#### [Your task]
Give back the full listing exactly, setting the pictures aside.

#### [Source material]
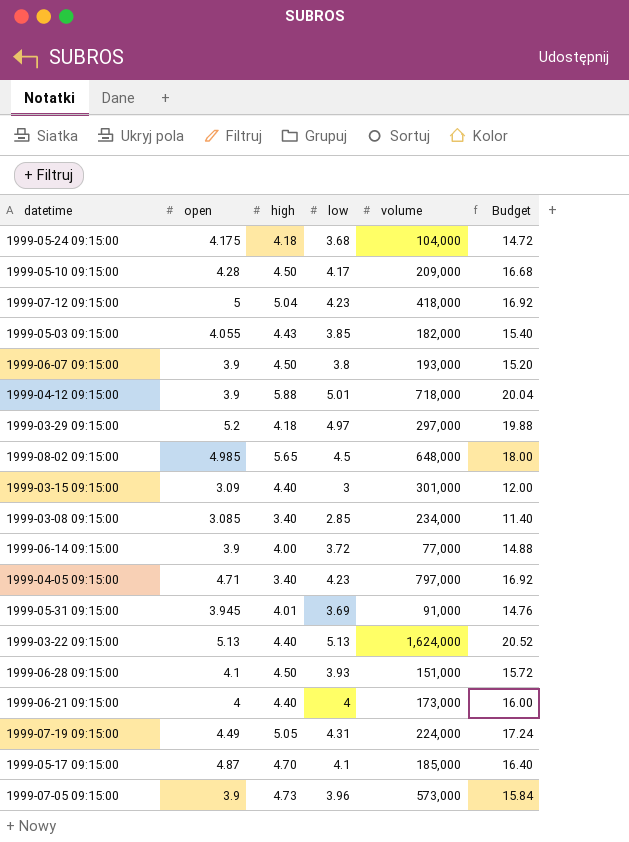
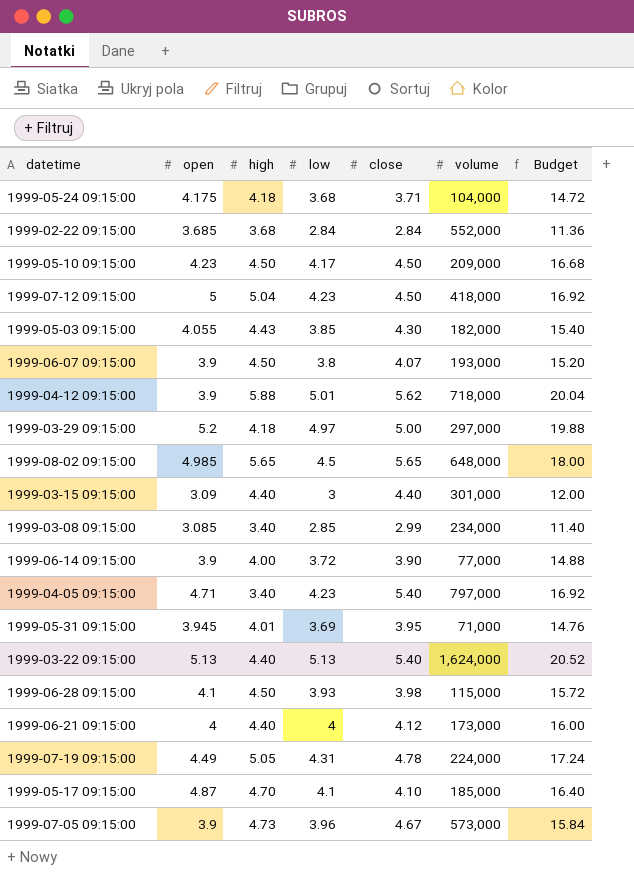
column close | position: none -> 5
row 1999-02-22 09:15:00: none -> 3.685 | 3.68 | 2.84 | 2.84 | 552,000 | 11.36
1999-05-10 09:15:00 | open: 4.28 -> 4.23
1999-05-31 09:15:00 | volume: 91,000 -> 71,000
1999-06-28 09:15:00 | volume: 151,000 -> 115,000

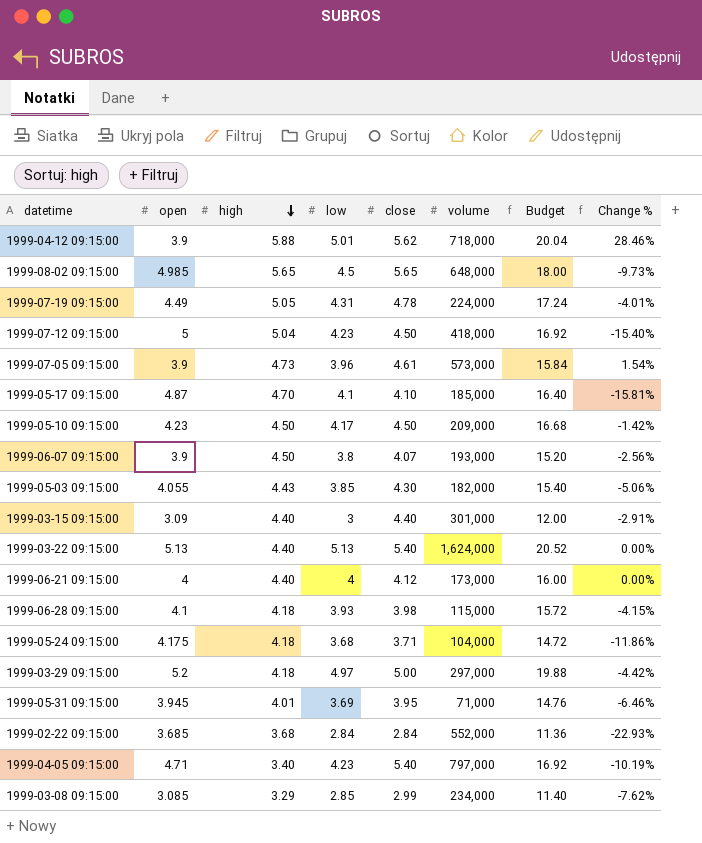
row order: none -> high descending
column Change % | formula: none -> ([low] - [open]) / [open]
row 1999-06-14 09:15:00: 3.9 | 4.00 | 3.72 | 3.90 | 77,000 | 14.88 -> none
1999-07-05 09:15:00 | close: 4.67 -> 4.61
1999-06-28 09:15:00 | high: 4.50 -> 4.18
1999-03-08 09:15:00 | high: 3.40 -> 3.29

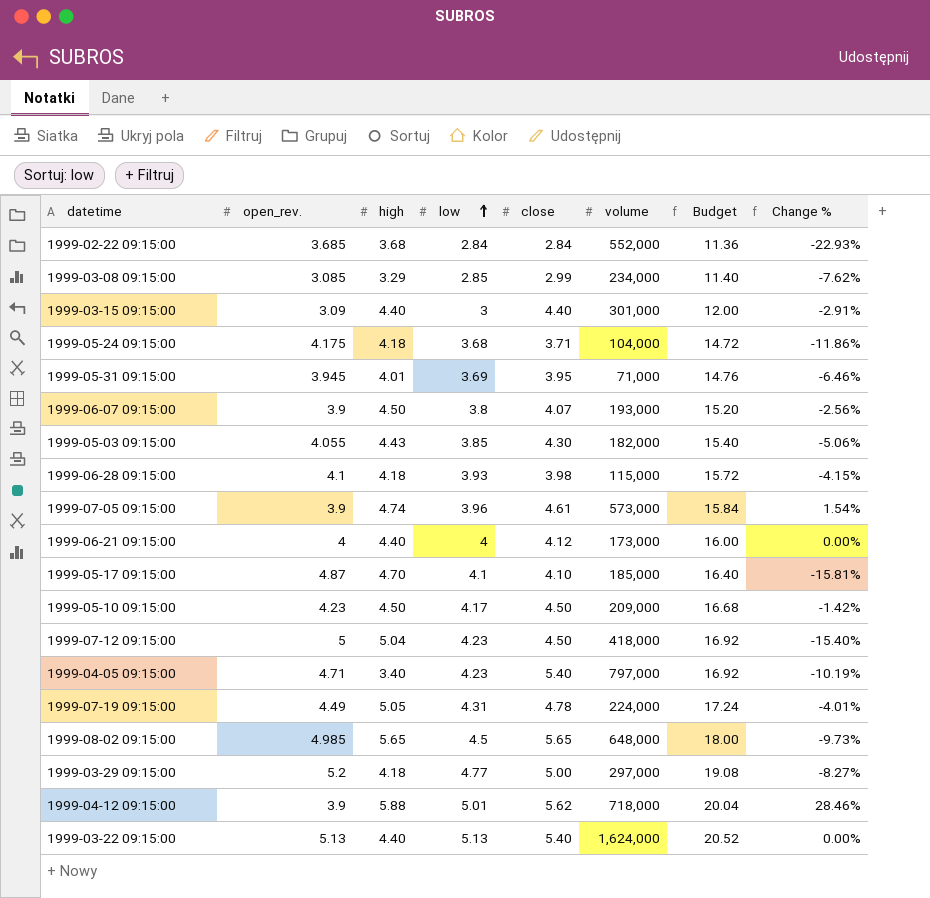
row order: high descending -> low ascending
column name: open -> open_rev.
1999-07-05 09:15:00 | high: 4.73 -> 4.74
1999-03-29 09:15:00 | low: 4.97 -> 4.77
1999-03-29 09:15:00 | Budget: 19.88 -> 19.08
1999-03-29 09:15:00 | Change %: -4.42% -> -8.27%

#### [Answer to the exercise]
column close | position: none -> 5
row 1999-02-22 09:15:00: none -> 3.685 | 3.68 | 2.84 | 2.84 | 552,000 | 11.36
1999-05-10 09:15:00 | open: 4.28 -> 4.23
1999-05-31 09:15:00 | volume: 91,000 -> 71,000
1999-06-28 09:15:00 | volume: 151,000 -> 115,000

row order: none -> high descending
column Change % | formula: none -> ([low] - [open]) / [open]
row 1999-06-14 09:15:00: 3.9 | 4.00 | 3.72 | 3.90 | 77,000 | 14.88 -> none
1999-07-05 09:15:00 | close: 4.67 -> 4.61
1999-06-28 09:15:00 | high: 4.50 -> 4.18
1999-03-08 09:15:00 | high: 3.40 -> 3.29

row order: high descending -> low ascending
column name: open -> open_rev.
1999-07-05 09:15:00 | high: 4.73 -> 4.74
1999-03-29 09:15:00 | low: 4.97 -> 4.77
1999-03-29 09:15:00 | Budget: 19.88 -> 19.08
1999-03-29 09:15:00 | Change %: -4.42% -> -8.27%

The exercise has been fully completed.